Enfoque diagnóstico para confirmar el "día 0" en la erradicación de Mycoplasma hyopneumoniae

Sponheim A, Alvarez J, Fano E, Rovira A, McDowell E, Toohill E, Dalquist L, Pieters M. A diagnostic approach to confirm Mycoplasma hyopneumoniae “Day zero” for pathogen eradication. Preventive Veterinary Medicine. 2023; 221: 106057. https://doi.org/10.1016/j.prevetmed.2023.106057.

19-nov-2024 (hace 2 días)

Las granjas de reproductoras de Estados Unidos tienden hacia la erradicación de Mycoplasma hyopneumoniae (M. hyopneumoniae) debido al impacto positivo en el bienestar y la producción posterior. En un programa de erradicación, el “día 0″ es el momento en el que las últimas cerdas de reposición que entraron en la granja fueron expuestas a M. hyopneumoniae y marca el inicio del cierre de la granja. Sin embargo, no se disponen de protocolos de diagnóstico específicos para confirmar la exposición exitosa que defina el día 0. Por lo tanto, el objetivo de este estudio fue desarrollar pautas de diagnóstico, incluidos enfoques de recogida de muestras, para dos métodos comunes de exposición de primerizas para confirmar que toda la población ha sido infectada con M. hyopneumoniae tras una exposición intencionada.

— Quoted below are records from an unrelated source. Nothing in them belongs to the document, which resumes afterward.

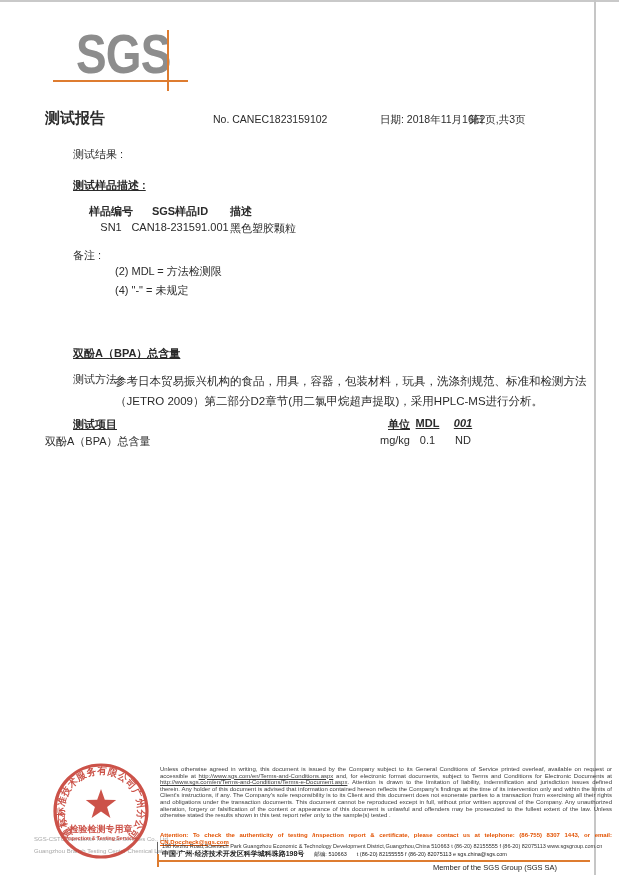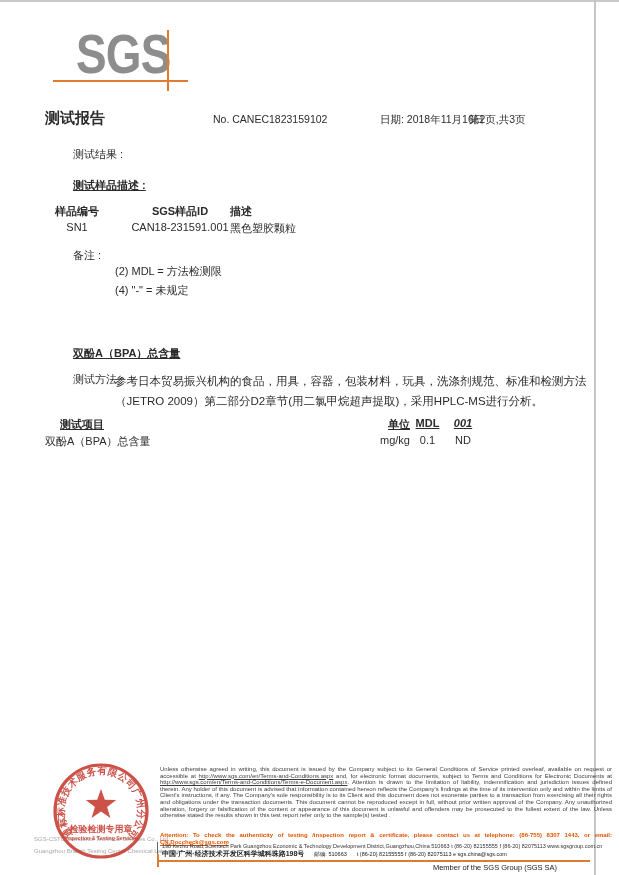--- a/index.html
+++ b/index.html
@@ -30,7 +30,7 @@
   .sample-heading{left:45px;top:178px;font-weight:bold;text-decoration:underline;text-align:center;}
 
   .sample-th,.sample-td{position:absolute;font-size:11px;}
-  .s-col1{left:32px;width:90px;text-align:center;}
+  .s-col1{left:66px;width:90px;text-align:center;}
   .s-col2{left:130px;width:100px;text-align:center;}
   .s-col3{left:230px;}
   .sample-hrow{left:0;top:204px;width:619px;height:14px;font-weight:bold;}

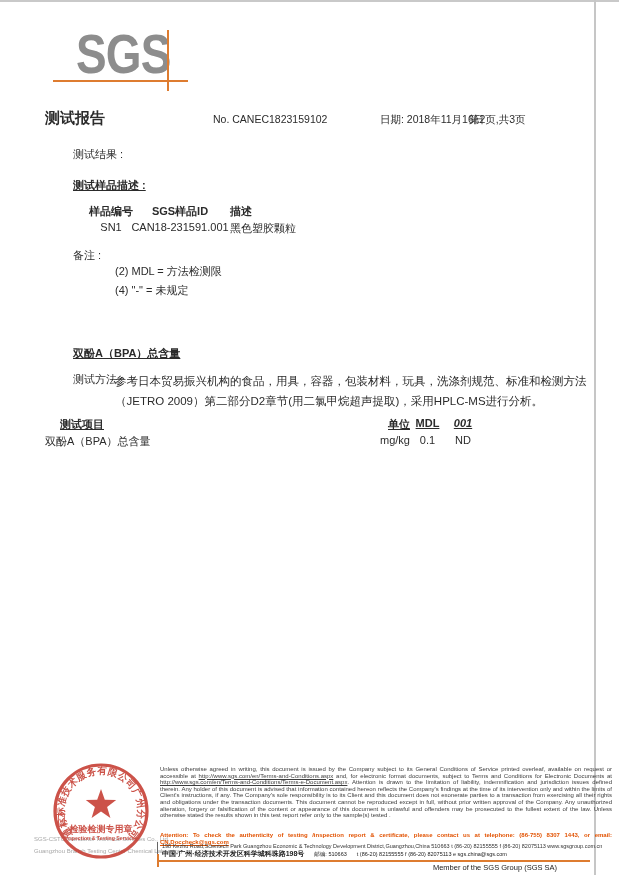--- a/index.html
+++ b/index.html
@@ -45,7 +45,7 @@
 
   .rt-hrow{left:0;top:417px;width:619px;height:14px;font-weight:bold;}
   .rt-drow{left:0;top:434px;width:619px;height:14px;}
-  .rt-item-h{left:60px;text-decoration:underline;text-align:center;}
+  .rt-item-h{left:73px;text-decoration:underline;text-align:center;}
   .rt-item{left:45px;}
   .rt-unit{left:355px;width:55px;text-align:right;}
   .rt-mdl{left:405px;width:45px;text-align:center;}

Métodos: Cuarenta primerizas (21–56 días de edad) fueron crotaladas para recoger muestras longitudinales en cinco unidades de cría de reposición (GDU, por sus siglas en inglés) y expuestas a M. hyopneumoniae por contacto natural o aerosolización. Las primerizas del estudio procedían de fuentes conocidas que eran negativas a los principales patógenos porcinos, incluido M. hyopneumoniae. Se recogieron muestras antes de la exposición para confirmar su estado negativo y luego cada dos semanas. Se recogieron muestras de sangre para la detección de anticuerpos, mientras que las secreciones laríngeas y traqueales profundas y los fluidos orales por corrales se recogieron para la PCR, y el muestreo continuó hasta que al menos el 85% de las muestras dieron positivo por PCR.

Resultados: La detección de M. hyopneumoniae varió mucho según el tipo de muestra. Los fluidos orales mostraron la detección más baja en grupos de primerizas detectadas positivas por otros tipos de muestra. La detección por PCR en las secreciones traqueales profundas fue mayor que en las secreciones laríngeas. La seroconversión y la detección por PCR de M. hyopneumoniae en fluidos orales se retrasaron en comparación con la detección por PCR a nivel individual. A las dos semanas de la exposición, al menos el 85% de las primerizas del estudio en tres GDU expuestas por aerosolización dieron positivo por PCR en secreciones traqueales profundas. La exposición por contacto natural dio como resultado que el 22,5% de las primerizas se volvieran positivas por PCR a las dos semanas posteriores a la exposición inicial, el 61,5% a las cuatro semanas y el 100% a las seis semanas en secreciones traqueales profundas. Las secreciones traqueales profundas requirieron el menor número de primerizas a muestrear para la detección más temprana en comparación con todas las demás muestras evaluadas. Como se observó en una de las UGD que utilizaron la aerosolización, la demostración del fallo de la exposición de primerizas a M. hyopneumoniae permitió intervenir precozmente en el protocolo de exposición y retrasar el día 0, para programar con precisión el protocolo de erradicación.

Conclusión: Las pautas de muestreo propuestas en este estudio pueden utilizarse para la verificación de la infección por M. hyopneumoniae en primerizas tras la exposición para determinar el día 0 del cierre de la granja.